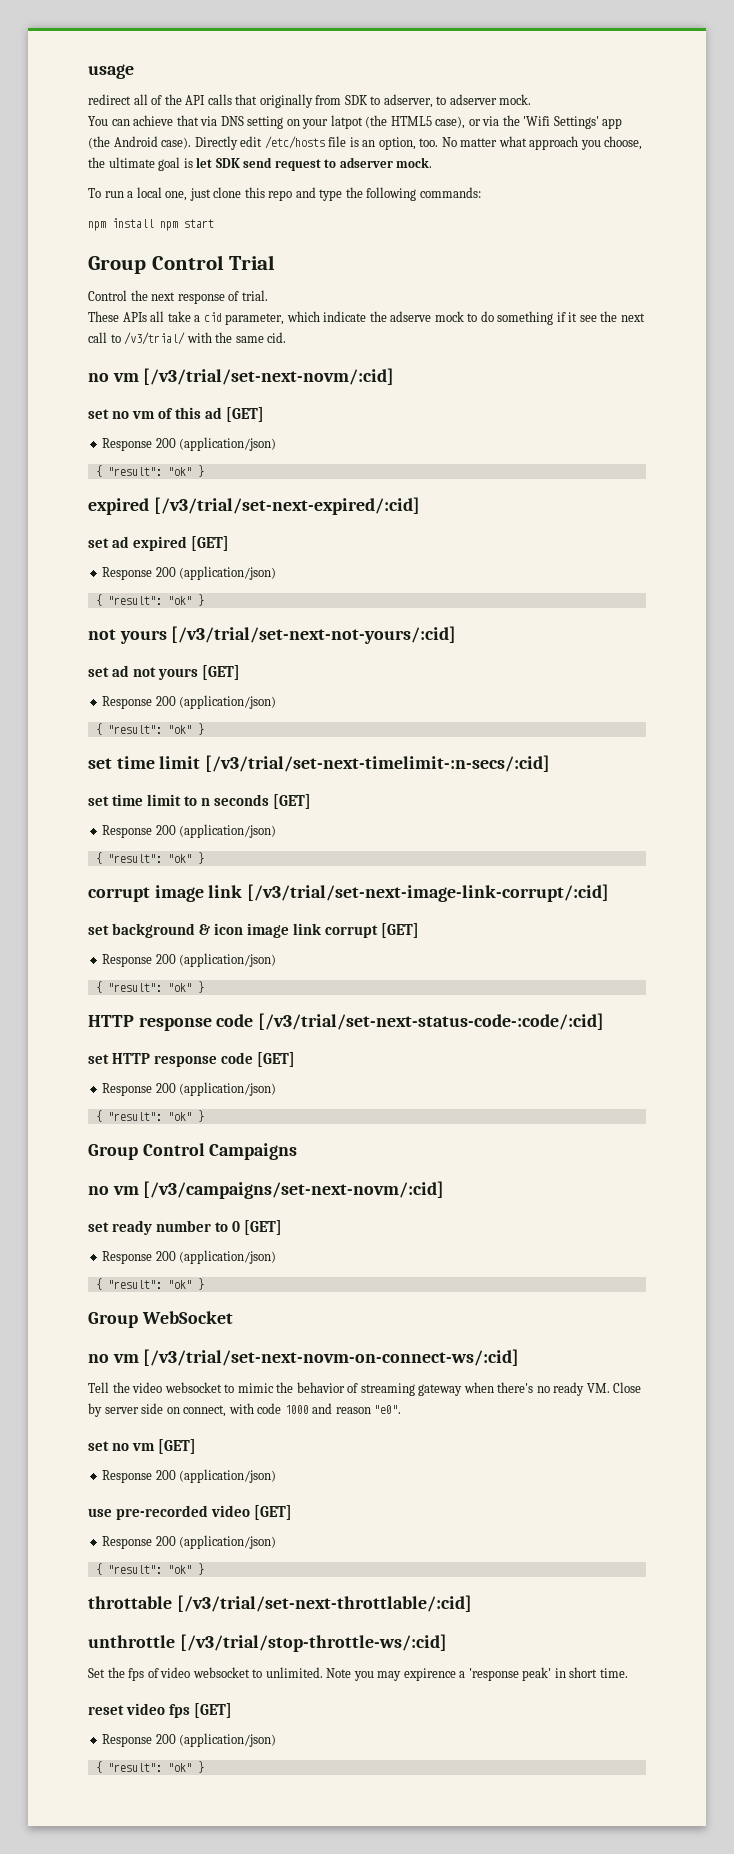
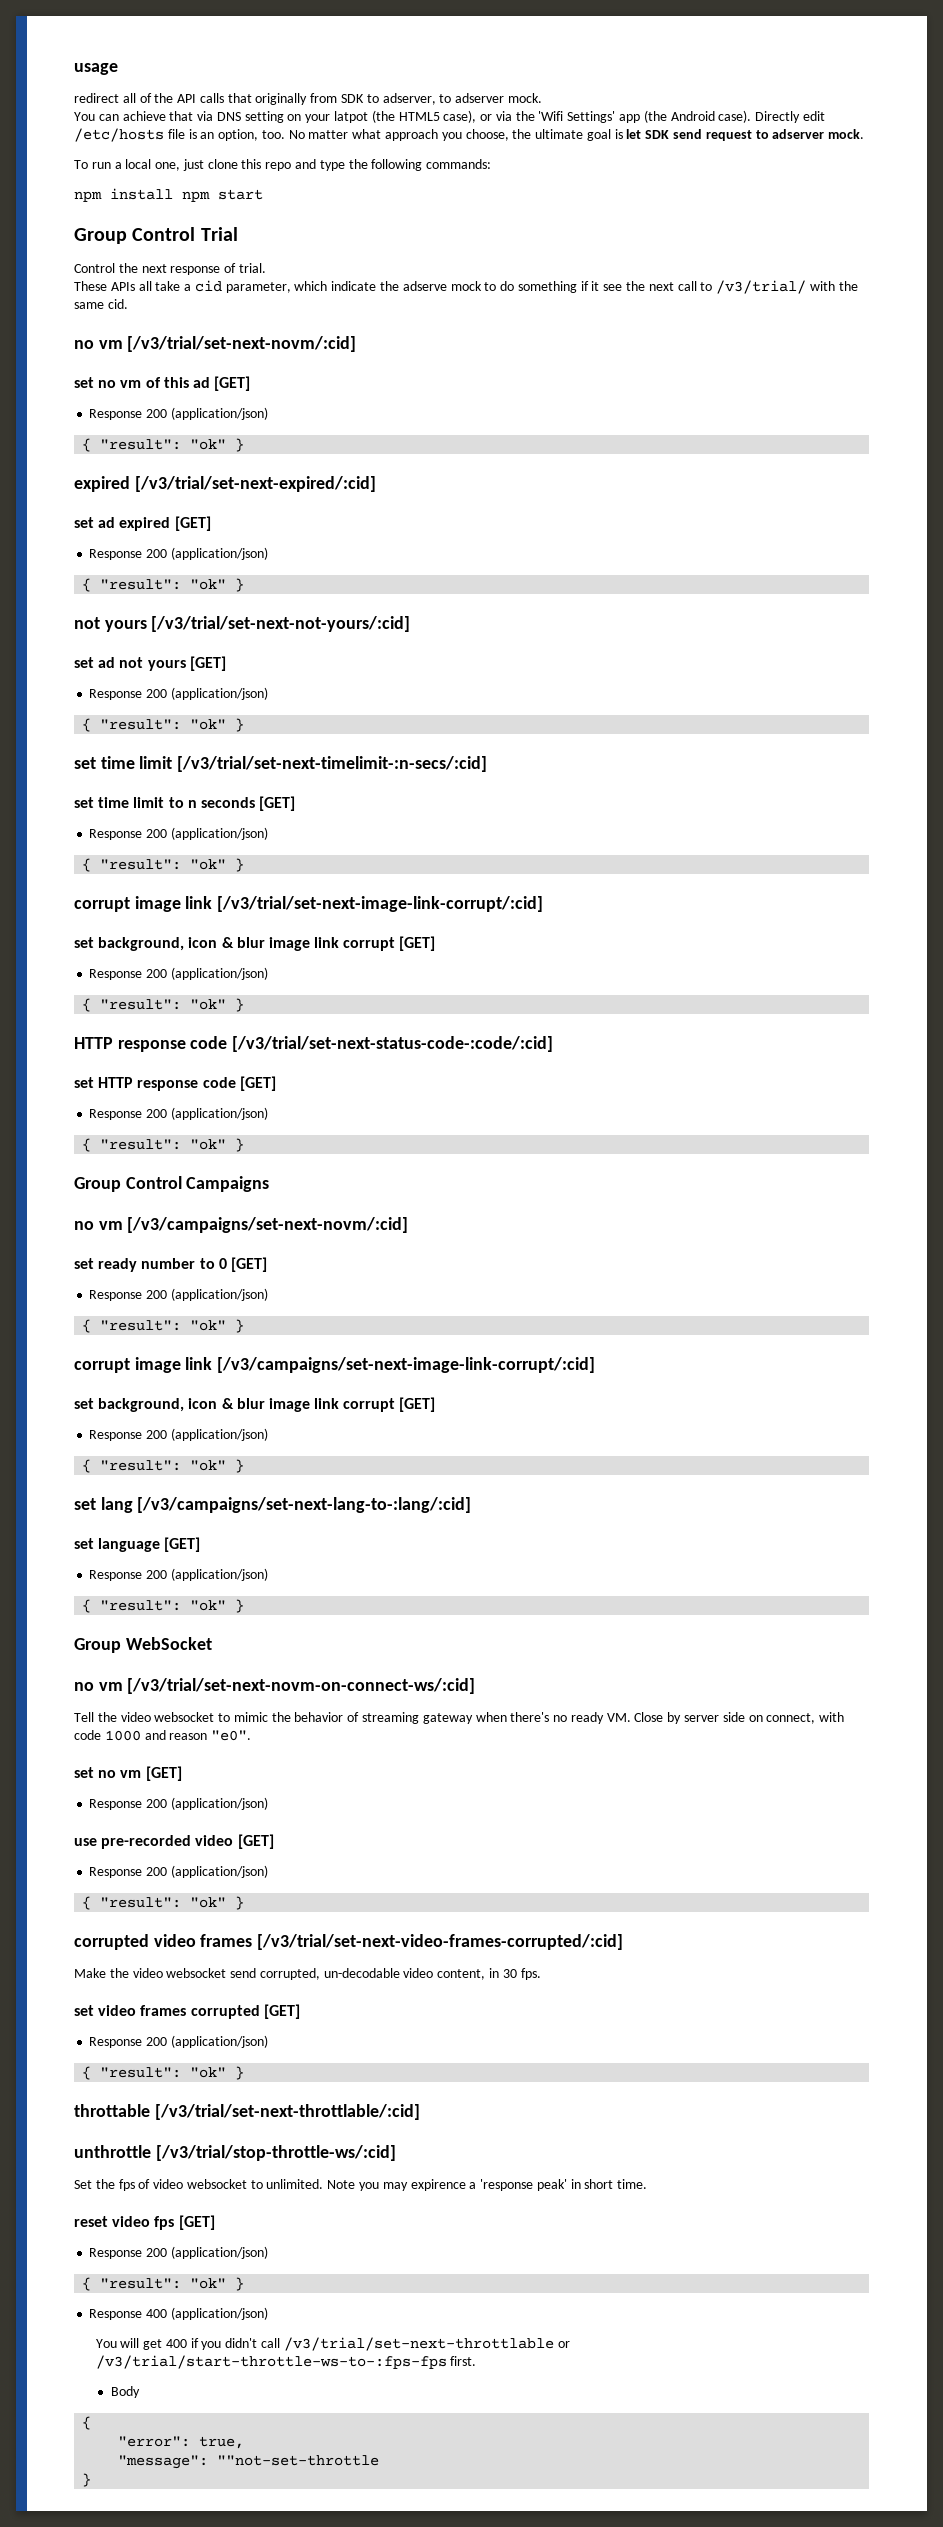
  corrupt image link [/v3/trial/set-next-image-link-corrupt/:cid]
- set background & icon image link corrupt [GET]
+ set background, icon & blur image link corrupt [GET]
+ corrupt image link [/v3/campaigns/set-next-image-link-corrupt/:cid]
+ set background, icon & blur image link corrupt [GET]
+ Response 200 (application/json)
+ { "result": "ok" }
+ set lang [/v3/campaigns/set-next-lang-to-:lang/:cid]
+ set language [GET]
+ Response 200 (application/json)
+ { "result": "ok" }
+ corrupted video frames [/v3/trial/set-next-video-frames-corrupted/:cid]
+ Make the video websocket send corrupted, un-decodable video content, in 30 fps.
+ set video frames corrupted [GET]
+ Response 200 (application/json)
+ { "result": "ok" }
+ Response 400 (application/json)
+ You will get 400 if you didn't call /v3/trial/set-next-throttlable or /v3/trial/start-throttle-ws-to-:fps-fps first.
+ Body
+ {
+ "error": true,
+ "message": ""not-set-throttle
+ }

§ §

» **Exercise prompt**:
Go line by line through the listing and count every line that includes the word "image". Only the total is needed.

» **Reply**:
5